Ce sont des images très anciennes. Dirais-je qu’elles me sont familières? Sans doute que, si elles me hantent encore, c’est que jamais je ne les ai acceptées comme miennes, toujours je les ai rejetées comme étrangères. Et elle se réimposent d’autant plus que j’essaie de les supprimer – c’est bien connu, ce fonctionnement.
Je sais précisément, extrêmement précisément d’où elles viennent. Mon imagination d’enfant a simplement puisé dans le réel le plus immédiat.
Première image : une scie métallique dentelée. Sur le coteau au-dessus de la maison, il y avait la scierie de mon père, ce qu’on appelait le moulin à scies. Je n’allais pas encore à l’école que déjà je traînais au moulin. Les scies m’auront fait peur. Leur image s’est transportée dans mes rêves, en particulier dans un cauchemar dont je me souviens très clairement : je sautais sur mon lit (probablement véritablement : j’étais souvent somnambule) pour tenter d’éviter, par au-dessus ou par en-dessous, les scies qui m’attaquaient horizontalement, pour me découper comme un saucisson. L’image de la scie est restée, pour ainsi dire dans les yeux : encore aujourd’hui il m’arrive d’en lancer et d’observer les rebonds, les retours. Mais c’est comme dans ces rêves inutiles et sans fin, répétitifs : cela n’aboutit jamais, n’est qu’obsession et torture de mon cerveau.

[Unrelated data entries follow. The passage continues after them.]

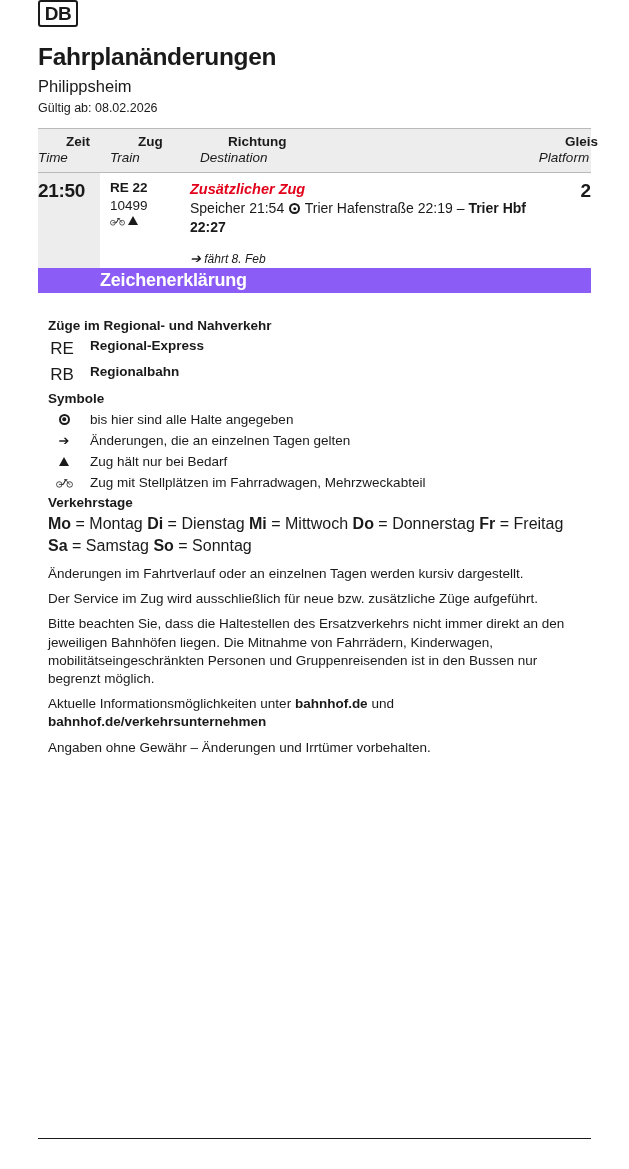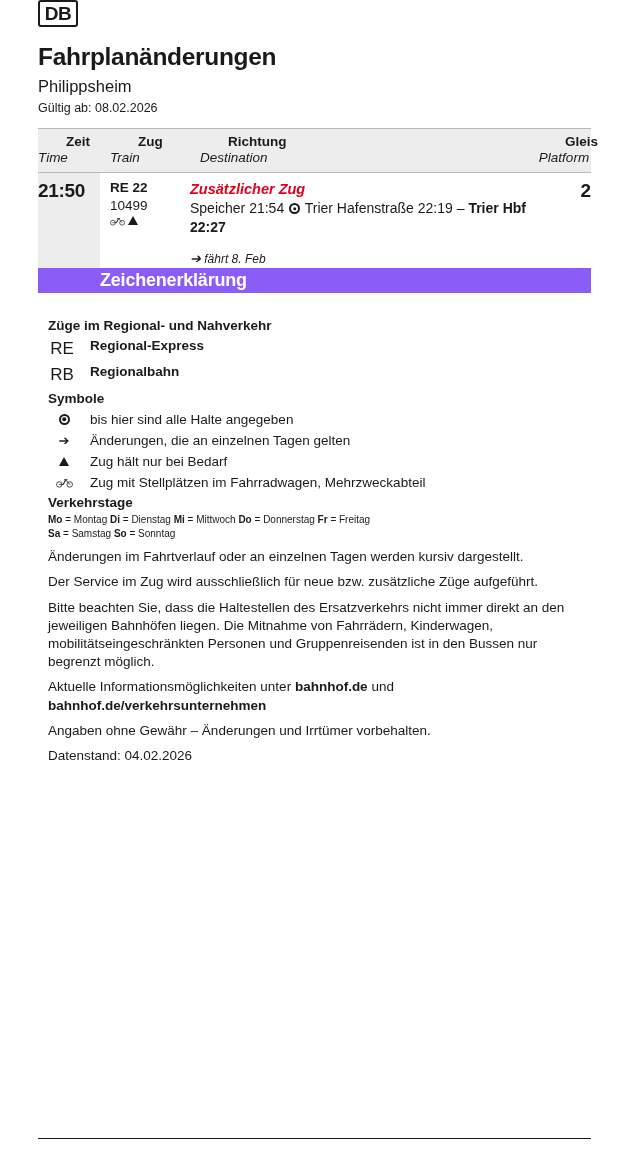--- a/index.html
+++ b/index.html
@@ -264,7 +264,7 @@
   .lg-row-sym { display: flex; align-items: center; min-height: 21px; }
 
   .days-line {
-    font-size: 10px;
+    font-size: 16px;
     line-height: 1.4;
     padding-left: 10px;
   }

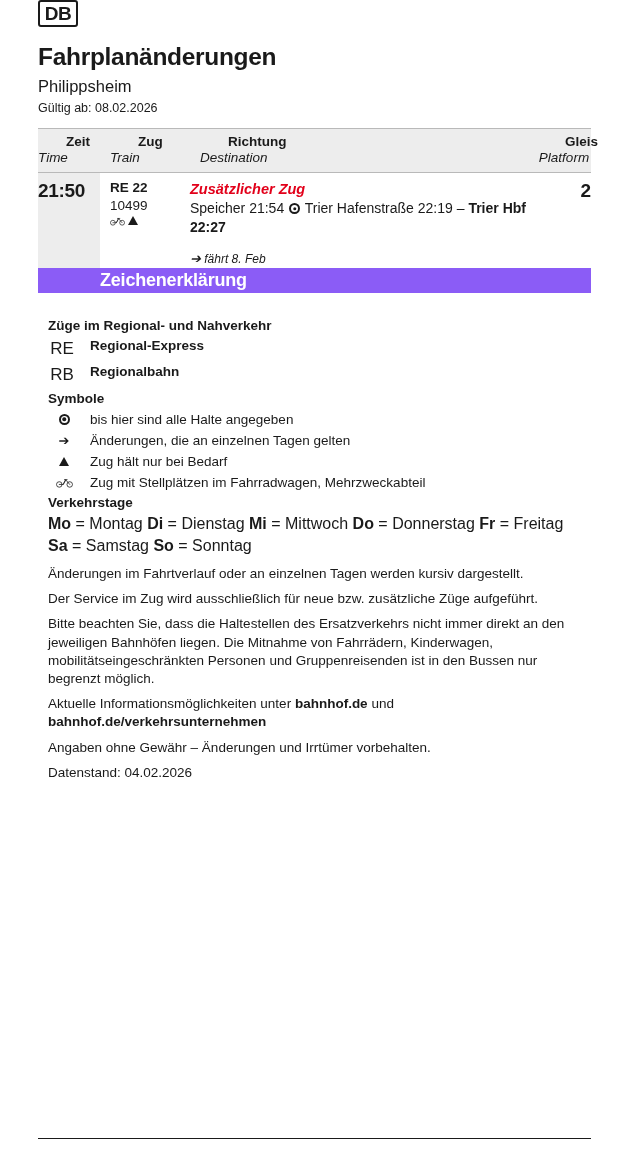--- a/index.html
+++ b/index.html
@@ -410,7 +410,6 @@
       <div class="para">Bitte beachten Sie, dass die Haltestellen des Ersatzverkehrs nicht immer direkt an den jeweiligen Bahnhöfen liegen. Die Mitnahme von Fahrrädern, Kinderwagen, mobilitätseingeschränkten Personen und Gruppenreisenden ist in den Bussen nur begrenzt möglich.</div>
       <div class="para"><span>Aktuelle Informationsmöglichkeiten unter </span><b>bahnhof.de</b><span> und</span><br><b>bahnhof.de/verkehrsunternehmen</b></div>
       <div class="para">Angaben ohne Gewähr – Änderungen und Irrtümer vorbehalten.</div>
-      <div class="para">Datenstand: 04.02.2026</div>
     </div>
 
   </div>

Deuxième image : un piège à loup. Là encore, je n’ai pas eu à aller chercher bien loin. Dans le boisée de feuillus devant la maison, on avait trouvé ce piège, en groupe d’enfants. C’était une mâchoire de fer dentelée. Pour le déclencher, on (le plus vieux sans doute, il s’appelait Mars, c’est authentiquement vrai) avait planté une branche dedans. La mâchoire de fer s’était d’un coup sec refermée. Crac! Cassée, la branche. Cette image se logerait à l’endroit précis où je reportais alors mesquinement, mais inconsciemment, une angoisse peut-être plus grande et plus noble que celle qui obsédait le vieux docteur viennois : l’angoisse de la mort, du corps. Et de l’animalité : n’était-ce pas un piège à loup? Et que veut dire mon prénom cri, sinon?
Images que je ne tente plus de chasser. Tant elles sont fortes et vieilles, je ne doute pas qu’on puisse en détourner la puissance. Laissons-les travailler, jusqu’à éprouver la mort dans le présent même du corps. Il en restera toujours quelque chose, sans doute.